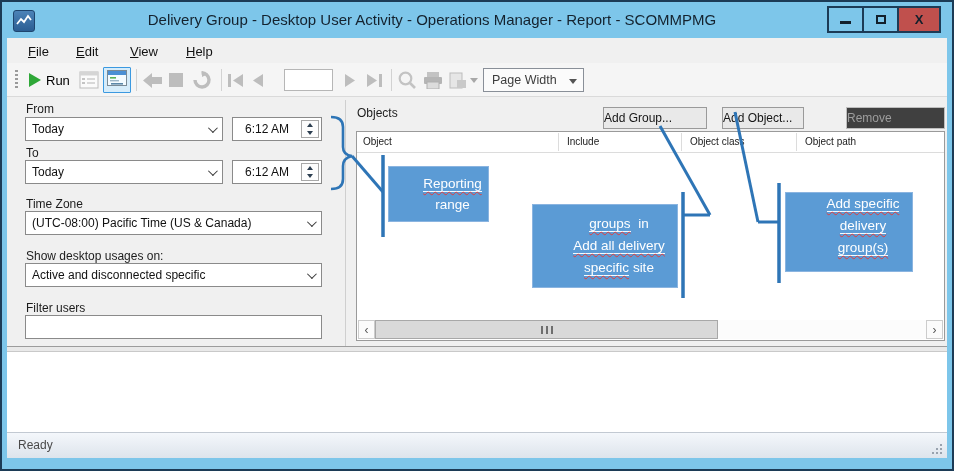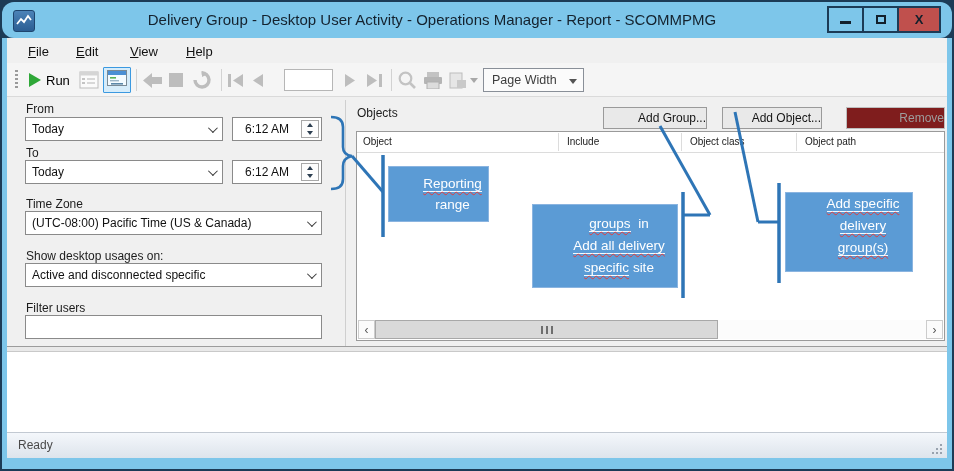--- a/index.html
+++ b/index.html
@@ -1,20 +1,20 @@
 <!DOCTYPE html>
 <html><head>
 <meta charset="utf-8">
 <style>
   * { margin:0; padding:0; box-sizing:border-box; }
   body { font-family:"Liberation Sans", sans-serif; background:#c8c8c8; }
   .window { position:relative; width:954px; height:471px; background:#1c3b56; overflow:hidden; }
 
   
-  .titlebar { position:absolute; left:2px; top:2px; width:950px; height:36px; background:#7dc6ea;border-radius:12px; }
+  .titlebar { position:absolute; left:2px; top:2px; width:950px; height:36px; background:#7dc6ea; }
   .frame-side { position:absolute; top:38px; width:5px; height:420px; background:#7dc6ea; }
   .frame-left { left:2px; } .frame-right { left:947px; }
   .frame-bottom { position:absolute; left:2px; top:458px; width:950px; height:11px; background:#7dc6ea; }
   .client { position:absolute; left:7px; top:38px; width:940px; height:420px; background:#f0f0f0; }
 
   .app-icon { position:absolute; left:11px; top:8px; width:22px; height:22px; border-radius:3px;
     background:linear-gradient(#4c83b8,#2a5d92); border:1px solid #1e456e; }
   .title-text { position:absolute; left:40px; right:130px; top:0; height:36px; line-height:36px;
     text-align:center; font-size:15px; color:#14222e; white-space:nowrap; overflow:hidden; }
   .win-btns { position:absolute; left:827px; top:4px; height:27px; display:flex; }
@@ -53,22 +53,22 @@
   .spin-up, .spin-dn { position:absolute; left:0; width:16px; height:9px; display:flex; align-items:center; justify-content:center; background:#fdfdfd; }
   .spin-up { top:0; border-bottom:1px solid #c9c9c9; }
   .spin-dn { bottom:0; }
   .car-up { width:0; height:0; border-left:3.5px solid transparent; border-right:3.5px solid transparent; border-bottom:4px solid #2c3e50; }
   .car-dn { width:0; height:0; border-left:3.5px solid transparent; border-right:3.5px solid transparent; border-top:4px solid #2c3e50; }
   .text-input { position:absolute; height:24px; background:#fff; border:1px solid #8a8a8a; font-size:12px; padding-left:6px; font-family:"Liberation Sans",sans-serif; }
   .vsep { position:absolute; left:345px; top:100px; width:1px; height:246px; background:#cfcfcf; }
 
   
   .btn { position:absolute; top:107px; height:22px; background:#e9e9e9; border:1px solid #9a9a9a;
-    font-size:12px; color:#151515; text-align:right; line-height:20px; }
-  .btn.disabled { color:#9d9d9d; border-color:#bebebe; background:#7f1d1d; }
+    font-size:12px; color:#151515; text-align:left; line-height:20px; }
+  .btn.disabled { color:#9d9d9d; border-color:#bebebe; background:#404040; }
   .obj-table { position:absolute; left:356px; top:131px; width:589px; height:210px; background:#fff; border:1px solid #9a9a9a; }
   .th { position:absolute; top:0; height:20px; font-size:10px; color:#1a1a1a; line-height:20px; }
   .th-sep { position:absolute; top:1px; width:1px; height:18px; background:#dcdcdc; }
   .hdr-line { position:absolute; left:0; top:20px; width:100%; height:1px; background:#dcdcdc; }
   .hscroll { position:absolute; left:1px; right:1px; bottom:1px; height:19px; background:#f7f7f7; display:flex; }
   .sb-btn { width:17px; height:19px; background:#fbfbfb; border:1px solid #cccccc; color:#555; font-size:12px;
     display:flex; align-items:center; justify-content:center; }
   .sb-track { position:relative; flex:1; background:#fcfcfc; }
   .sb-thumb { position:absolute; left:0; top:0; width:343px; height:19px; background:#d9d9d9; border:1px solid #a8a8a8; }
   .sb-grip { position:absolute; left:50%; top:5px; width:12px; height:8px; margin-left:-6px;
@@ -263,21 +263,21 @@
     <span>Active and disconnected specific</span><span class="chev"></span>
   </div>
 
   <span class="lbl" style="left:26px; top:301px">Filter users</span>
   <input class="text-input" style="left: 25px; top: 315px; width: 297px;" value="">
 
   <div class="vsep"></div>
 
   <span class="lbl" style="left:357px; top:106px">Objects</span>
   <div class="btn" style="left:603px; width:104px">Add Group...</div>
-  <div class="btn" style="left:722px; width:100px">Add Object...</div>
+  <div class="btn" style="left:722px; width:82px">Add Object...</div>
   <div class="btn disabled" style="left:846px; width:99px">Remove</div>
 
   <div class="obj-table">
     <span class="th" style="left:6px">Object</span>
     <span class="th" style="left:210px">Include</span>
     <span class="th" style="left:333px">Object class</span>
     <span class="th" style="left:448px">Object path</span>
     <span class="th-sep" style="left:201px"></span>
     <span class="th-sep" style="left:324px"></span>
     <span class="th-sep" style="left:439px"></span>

---

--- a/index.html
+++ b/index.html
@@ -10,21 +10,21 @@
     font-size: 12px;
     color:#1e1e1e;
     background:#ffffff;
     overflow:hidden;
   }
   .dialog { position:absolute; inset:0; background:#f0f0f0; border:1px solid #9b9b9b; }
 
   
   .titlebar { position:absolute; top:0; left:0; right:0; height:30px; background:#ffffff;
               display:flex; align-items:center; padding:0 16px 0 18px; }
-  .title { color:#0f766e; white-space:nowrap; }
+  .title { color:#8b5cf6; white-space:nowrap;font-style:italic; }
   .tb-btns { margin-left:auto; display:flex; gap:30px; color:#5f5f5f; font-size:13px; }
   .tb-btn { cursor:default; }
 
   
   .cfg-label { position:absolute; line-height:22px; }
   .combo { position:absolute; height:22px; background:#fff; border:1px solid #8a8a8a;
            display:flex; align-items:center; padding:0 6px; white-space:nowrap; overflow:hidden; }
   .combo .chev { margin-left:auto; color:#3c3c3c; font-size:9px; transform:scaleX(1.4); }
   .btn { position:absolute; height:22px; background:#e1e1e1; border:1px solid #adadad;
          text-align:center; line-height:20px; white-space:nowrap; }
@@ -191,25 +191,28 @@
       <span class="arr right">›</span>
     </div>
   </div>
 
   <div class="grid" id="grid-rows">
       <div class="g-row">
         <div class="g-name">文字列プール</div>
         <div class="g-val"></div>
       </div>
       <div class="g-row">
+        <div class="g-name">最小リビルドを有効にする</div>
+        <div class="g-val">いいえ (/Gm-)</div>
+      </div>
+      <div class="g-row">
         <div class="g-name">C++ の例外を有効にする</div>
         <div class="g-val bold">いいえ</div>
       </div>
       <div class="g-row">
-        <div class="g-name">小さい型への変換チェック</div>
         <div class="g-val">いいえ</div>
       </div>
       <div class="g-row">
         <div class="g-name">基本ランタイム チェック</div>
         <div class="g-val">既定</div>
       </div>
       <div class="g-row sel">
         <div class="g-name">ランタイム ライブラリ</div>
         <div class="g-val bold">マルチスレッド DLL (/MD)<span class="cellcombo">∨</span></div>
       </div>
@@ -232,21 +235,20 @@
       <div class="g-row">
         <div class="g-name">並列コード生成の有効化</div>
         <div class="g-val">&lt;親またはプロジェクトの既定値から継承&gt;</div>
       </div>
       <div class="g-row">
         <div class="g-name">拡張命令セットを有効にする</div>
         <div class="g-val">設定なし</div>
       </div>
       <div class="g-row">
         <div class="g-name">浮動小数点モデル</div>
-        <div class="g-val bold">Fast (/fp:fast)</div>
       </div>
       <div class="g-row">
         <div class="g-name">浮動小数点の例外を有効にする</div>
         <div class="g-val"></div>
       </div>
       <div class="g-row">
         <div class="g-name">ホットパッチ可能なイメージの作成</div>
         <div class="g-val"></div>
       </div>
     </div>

» **AIM OF THE EXERCISE**:
Determine the number of lines in these entries that contain the word "serif", and write only that number.

» **ANSWER FOR THE TASK**:
2